Can your dog detect COVID-19, even asymptomatic cases, more reliably than a rapid test?
According to a new peer-reviewed academic study, published in PLOS ONE, that seems to be the case – assuming your dog is sufficiently trained, of course.
Dogs and COVID
Since the start of the pandemic, many have wondered if perhaps man's best friend can detect the presence of man's most recent enemy, the novel coronavirus.
There are many reasons for this, not the least of which is the famous sense of smell possessed by our canine companions.
COVID-19 testing can be difficult. Testing centers often face massive lines for PCR testing, while home rapid tests are often invasive, uncomfortable and more importantly, not always accurate.
As such, in order to stop the spread of infection of the deadly virus that has spread all over the world, an effective and unintrusive method is needed to detect it.
This is not the first study to test how dogs can help detect COVID-19.
A 2021 study published in the academic journal Forensic Science International: Synergy found that dogs, if they get a month of training, could detect positive COVID-19 cases with 73%-93% accuracy.

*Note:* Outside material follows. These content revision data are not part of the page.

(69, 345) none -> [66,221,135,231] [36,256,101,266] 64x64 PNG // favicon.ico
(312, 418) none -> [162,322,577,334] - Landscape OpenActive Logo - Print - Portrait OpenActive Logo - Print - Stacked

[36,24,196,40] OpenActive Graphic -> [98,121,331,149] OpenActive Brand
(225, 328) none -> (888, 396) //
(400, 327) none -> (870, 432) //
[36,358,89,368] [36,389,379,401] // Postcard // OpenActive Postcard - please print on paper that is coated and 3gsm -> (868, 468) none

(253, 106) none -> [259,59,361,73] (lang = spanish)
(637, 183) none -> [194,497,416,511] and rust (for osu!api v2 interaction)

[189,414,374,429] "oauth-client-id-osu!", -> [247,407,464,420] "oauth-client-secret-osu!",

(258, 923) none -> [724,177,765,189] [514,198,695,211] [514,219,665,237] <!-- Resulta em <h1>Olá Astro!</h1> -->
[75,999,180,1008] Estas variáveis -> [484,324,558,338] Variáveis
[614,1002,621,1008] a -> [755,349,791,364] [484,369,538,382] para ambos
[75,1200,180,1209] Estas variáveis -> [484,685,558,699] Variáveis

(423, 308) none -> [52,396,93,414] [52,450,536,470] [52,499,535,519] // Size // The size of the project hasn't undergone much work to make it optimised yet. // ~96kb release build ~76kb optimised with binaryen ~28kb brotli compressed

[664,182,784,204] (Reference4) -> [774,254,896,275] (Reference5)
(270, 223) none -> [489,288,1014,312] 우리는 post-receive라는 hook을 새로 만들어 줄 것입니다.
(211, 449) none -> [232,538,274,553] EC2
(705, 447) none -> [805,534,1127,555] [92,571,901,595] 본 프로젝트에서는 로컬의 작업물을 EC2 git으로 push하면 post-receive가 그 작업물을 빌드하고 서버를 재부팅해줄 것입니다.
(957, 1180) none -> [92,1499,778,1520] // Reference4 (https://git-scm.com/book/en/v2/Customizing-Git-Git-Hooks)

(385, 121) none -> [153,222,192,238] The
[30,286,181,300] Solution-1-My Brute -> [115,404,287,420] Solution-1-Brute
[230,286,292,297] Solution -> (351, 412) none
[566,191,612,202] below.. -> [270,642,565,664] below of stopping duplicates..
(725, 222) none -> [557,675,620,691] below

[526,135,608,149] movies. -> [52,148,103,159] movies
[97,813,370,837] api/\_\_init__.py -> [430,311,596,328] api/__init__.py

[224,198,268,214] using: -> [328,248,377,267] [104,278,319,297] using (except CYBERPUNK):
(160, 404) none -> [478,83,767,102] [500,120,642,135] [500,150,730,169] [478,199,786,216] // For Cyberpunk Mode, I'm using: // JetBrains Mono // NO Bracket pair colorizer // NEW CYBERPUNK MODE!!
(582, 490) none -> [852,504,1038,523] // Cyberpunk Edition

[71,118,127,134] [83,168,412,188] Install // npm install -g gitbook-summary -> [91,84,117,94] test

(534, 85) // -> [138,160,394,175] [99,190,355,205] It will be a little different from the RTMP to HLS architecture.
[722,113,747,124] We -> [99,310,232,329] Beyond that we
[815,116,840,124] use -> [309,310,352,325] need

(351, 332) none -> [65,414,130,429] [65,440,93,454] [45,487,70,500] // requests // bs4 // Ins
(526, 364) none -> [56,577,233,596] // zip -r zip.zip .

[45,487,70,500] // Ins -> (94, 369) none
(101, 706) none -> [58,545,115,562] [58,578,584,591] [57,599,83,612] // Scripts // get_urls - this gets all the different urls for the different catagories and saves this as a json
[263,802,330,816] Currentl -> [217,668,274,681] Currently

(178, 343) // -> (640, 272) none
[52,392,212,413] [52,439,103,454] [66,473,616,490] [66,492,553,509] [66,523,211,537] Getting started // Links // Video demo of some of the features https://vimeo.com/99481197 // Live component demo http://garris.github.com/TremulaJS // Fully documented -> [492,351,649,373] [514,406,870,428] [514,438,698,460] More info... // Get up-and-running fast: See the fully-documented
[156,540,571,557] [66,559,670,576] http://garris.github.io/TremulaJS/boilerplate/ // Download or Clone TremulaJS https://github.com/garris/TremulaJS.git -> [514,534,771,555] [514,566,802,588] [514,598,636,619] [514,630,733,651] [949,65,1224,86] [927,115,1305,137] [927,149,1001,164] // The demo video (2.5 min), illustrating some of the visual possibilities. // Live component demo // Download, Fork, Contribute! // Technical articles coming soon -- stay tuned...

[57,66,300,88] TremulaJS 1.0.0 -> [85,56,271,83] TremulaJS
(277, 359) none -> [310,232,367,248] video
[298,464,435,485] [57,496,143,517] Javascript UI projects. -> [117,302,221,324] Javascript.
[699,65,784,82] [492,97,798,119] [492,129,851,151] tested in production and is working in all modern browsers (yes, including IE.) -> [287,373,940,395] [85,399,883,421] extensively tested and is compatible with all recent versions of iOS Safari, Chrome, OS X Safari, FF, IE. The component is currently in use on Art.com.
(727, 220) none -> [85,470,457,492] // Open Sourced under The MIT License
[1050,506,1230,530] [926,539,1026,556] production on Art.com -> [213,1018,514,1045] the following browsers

This was followed up by another study published in the peer-reviewed journal BMJ Global Health that studied dogs used to detect COVID-19 at the Helsinki-Vantaa International Airport in Finland. That study found that dogs were 92% successful.
Another study in the UK gave dogs an accuracy of 82%-94%.
But this new study claims to have achieved an accuracy of nearly 100%.
The researchers examined five dogs trained to sniff out COVID-19 by examining both positive and negative tests to see if they could tell.
Regarding positive tests, the dogs were very accurate and quick. Negative tests were less accurate, just 91% accuracy, but that could also be due to the dogs seemingly being able to detect infection before a PCR test would pick it up as positive.
How does this work?
Certain chemicals exist called volatile organic compounds, which are gases that tend to be exuded from the body in the form of breath, sweat or saliva. COVID-19 has volatile organic compounds and they contain coronavirus proteins.
Now, these are impossible for a regular human to detect. However, dogs are another story, thanks to the Jacobson's organ that helps it detect seemingly odorless smells.
The training itself can be hard though, and it can be complicated by how the smell of a real person can be different from the smell of a sample.
But the study does still show a lot of promise, especially because it is supported by a wealth of prior literature and because they are less invasive and more immediate than rapid tests.
The researchers also propose using it in locations such as nursing homes, airports, sporting events and schools.
However, further research and testing will need to be done to determine if we will one day have watchdogs against COVID-19.
Gadi Zaig contributed to this report.